Quickstart

intake-solr provides quick and easy access to tabular data stored in Apache SOLR

This plugin reads SOLR query results without random access: there is only ever a single partition.

Installation

To use this plugin for intake, install with the following command:

conda install -c intake intake-solr

Usage

Ad-hoc

After installation, the functions intake.open_solr_table and intake.open_solr_sequence will become available. The former method can be used to return the results of a SOLR query into a dataframe, but the latter will produce a generic sequence of dictionaries.

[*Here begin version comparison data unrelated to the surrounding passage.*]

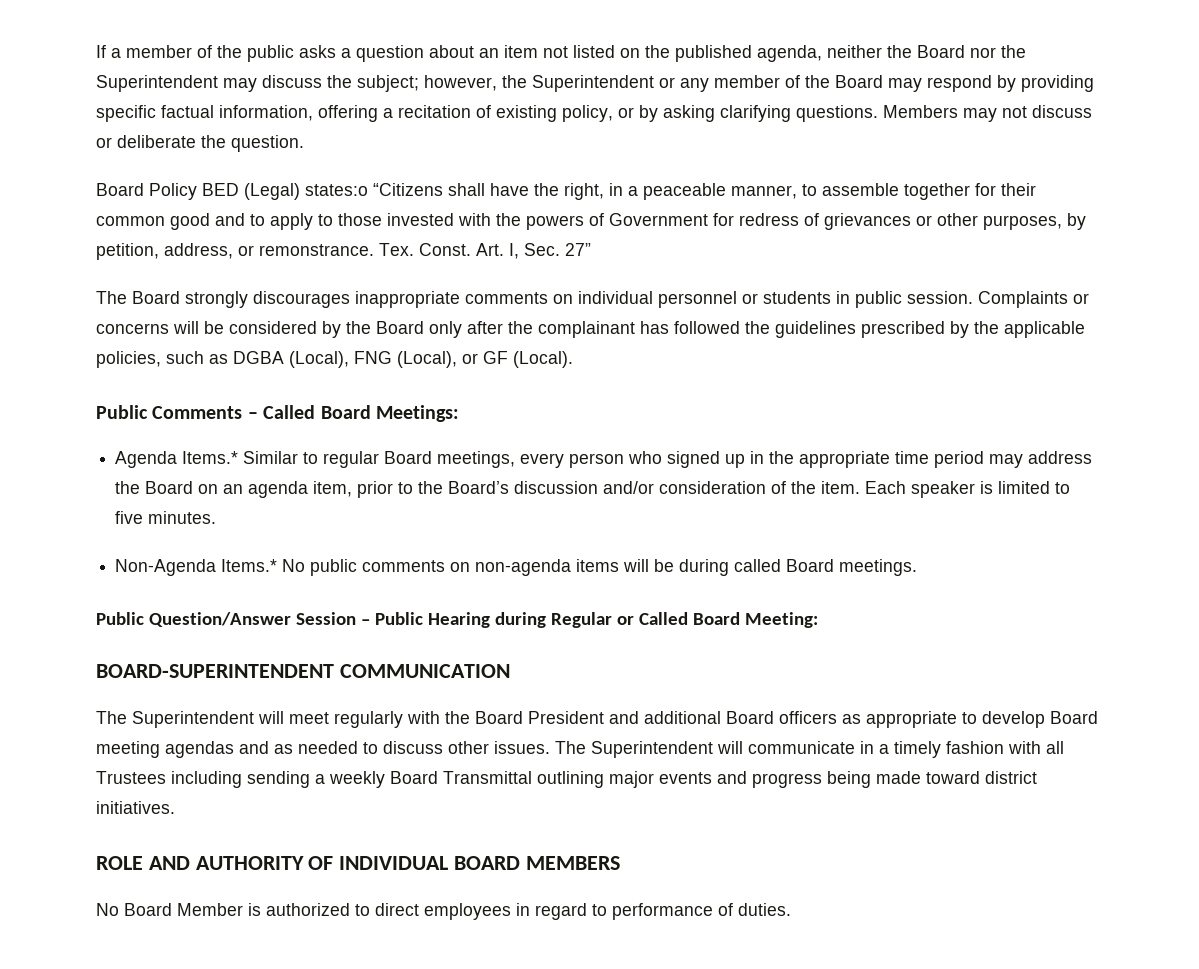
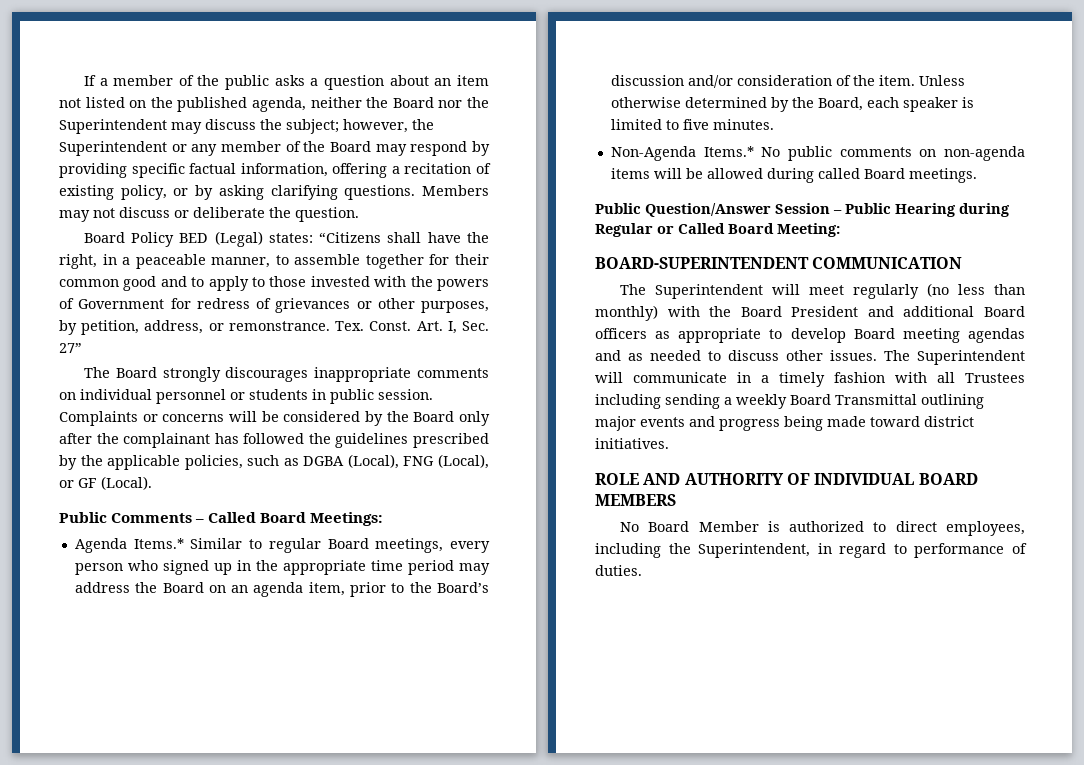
- Board Policy BED (Legal) states:o “Citizens shall have the right, in a peaceable manner, to assemble together for their common good and to apply to those invested with the powers of Government for redress of grievances or other purposes, by petition, address, or remonstrance.
+ Board Policy BED (Legal) states: “Citizens shall have the right, in a peaceable manner, to assemble together for their common good and to apply to those invested with the powers of Government for redress of grievances or other purposes, by petition, address, or remonstrance.
- Each speaker is limited to five minutes.
+ Unless otherwise determined by the Board, each speaker is limited to five minutes.
- Non-Agenda Items.* No public comments on non-agenda items will be during called Board meetings.
+ Non-Agenda Items.* No public comments on non-agenda items will be allowed during called Board meetings.
- The Superintendent will meet regularly with the Board President and additional Board officers as appropriate to develop Board meeting agendas and as needed to discuss other issues.
+ The Superintendent will meet regularly (no less than monthly) with the Board President and additional Board officers as appropriate to develop Board meeting agendas and as needed to discuss other issues.
- No Board Member is authorized to direct employees in regard to performance of duties.
+ No Board Member is authorized to direct employees, including the Superintendent, in regard to performance of duties.

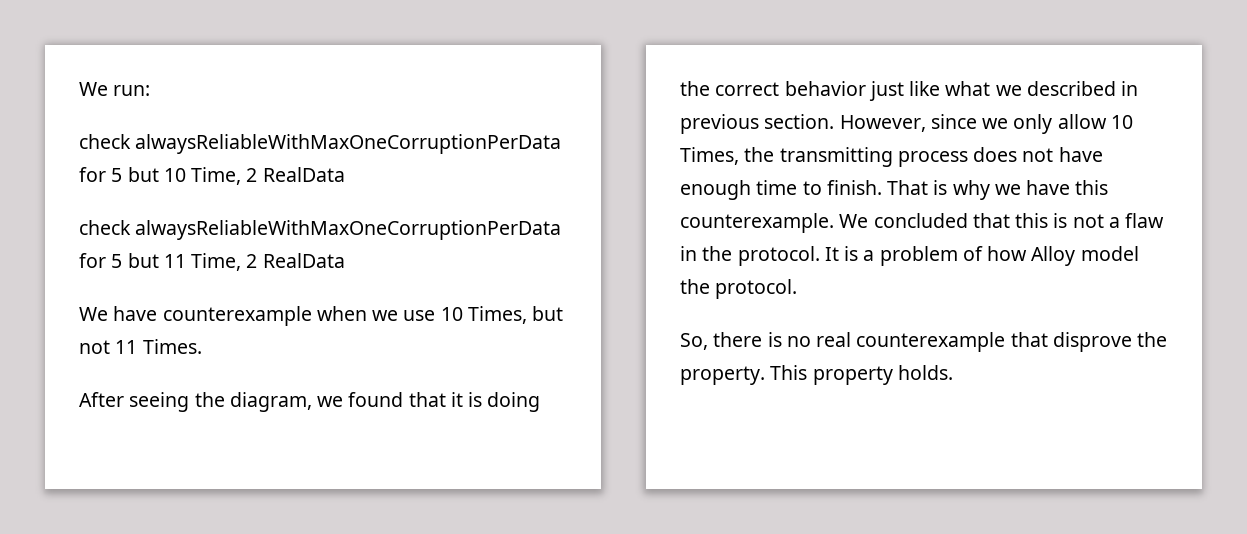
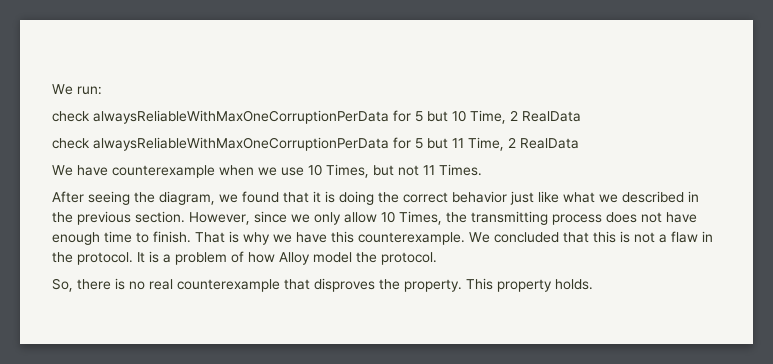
- After seeing the diagram, we found that it is doing the correct behavior just like what we described in previous section.
+ After seeing the diagram, we found that it is doing the correct behavior just like what we described in the previous section.
- So, there is no real counterexample that disprove the property.
+ So, there is no real counterexample that disproves the property.

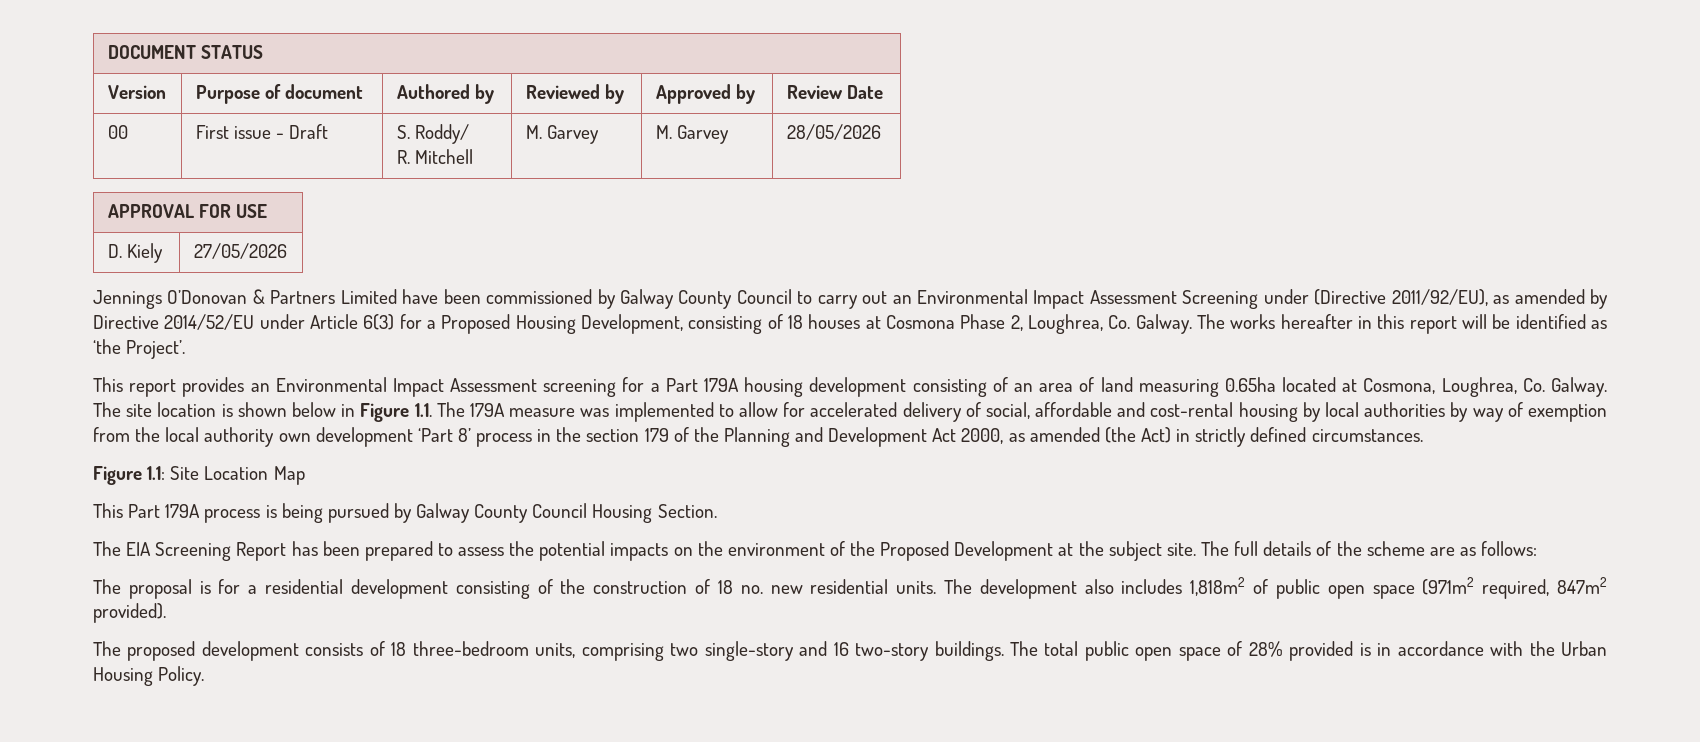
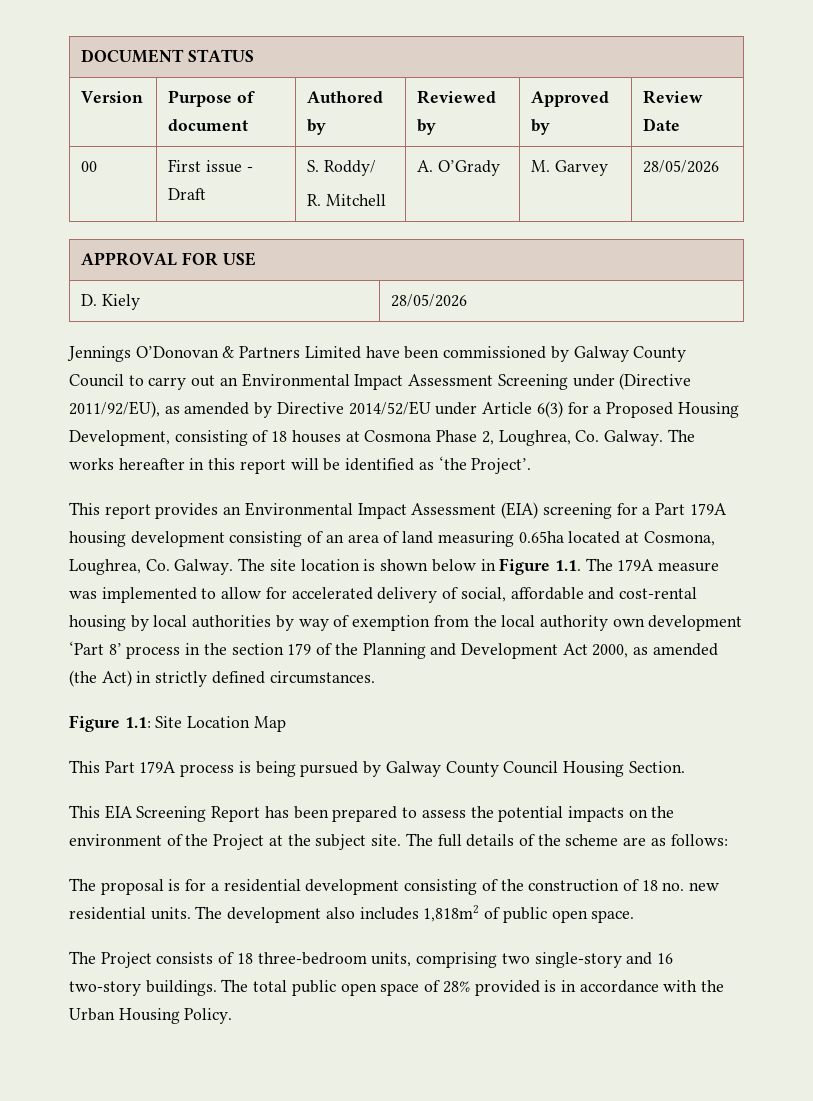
  00 | First issue - Draft | S. Roddy/
- R. Mitchell | M. Garvey | M. Garvey | 28/05/2026
+ R. Mitchell | A. O’Grady | M. Garvey | 28/05/2026
- D. Kiely | 27/05/2026
+ D. Kiely | 28/05/2026
- This report provides an Environmental Impact Assessment screening for a Part 179A housing development consisting of an area of land measuring 0.65ha located at Cosmona, Loughrea, Co. Galway.
+ This report provides an Environmental Impact Assessment (EIA) screening for a Part 179A housing development consisting of an area of land measuring 0.65ha located at Cosmona, Loughrea, Co. Galway.
- The EIA Screening Report has been prepared to assess the potential impacts on the environment of the Proposed Development at the subject site.
+ This EIA Screening Report has been prepared to assess the potential impacts on the environment of the Project at the subject site.
- The development also includes 1,818m2 of public open space (971m2 required, 847m2 provided).
- The proposed development consists of 18 three-bedroom units, comprising two single-story and 16 two-story buildings.
+ The development also includes 1,818m2 of public open space.
+ The Project consists of 18 three-bedroom units, comprising two single-story and 16 two-story buildings.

Given the query text:test, the following would load into a dataframe:

import intake
source = intake.open_solr_dataframe("text:test")
dataframe = source.read()

Three parameters are of interest when defining a data source:

  • query: the query to execute, which can be defined either using Lucene or `JSON`_ syntax, both of which are to be provided as a string.

Creating Catalog Entries

To include in a catalog, the plugin must be listed in the plugins of the catalog:

plugins:
  source:
    - module: intake_solr

and entries must specify driver: solr_table or driver: solr_sequence. The further arguments are exactly the same as for the open_solr_* functions.

Using a Catalog

Assuming a catalog file called cat.yaml, containing a SOLR source data, one could load it into a dataframe as follows:

import intake
cat = intake.Catalog('cat.yaml')
df = cat.data.read()

The type of the output will depend on the plugin that was defined in the catalog. You can inspect this before loading by looking at the .container attribute, which will be either "dataframe" or "python".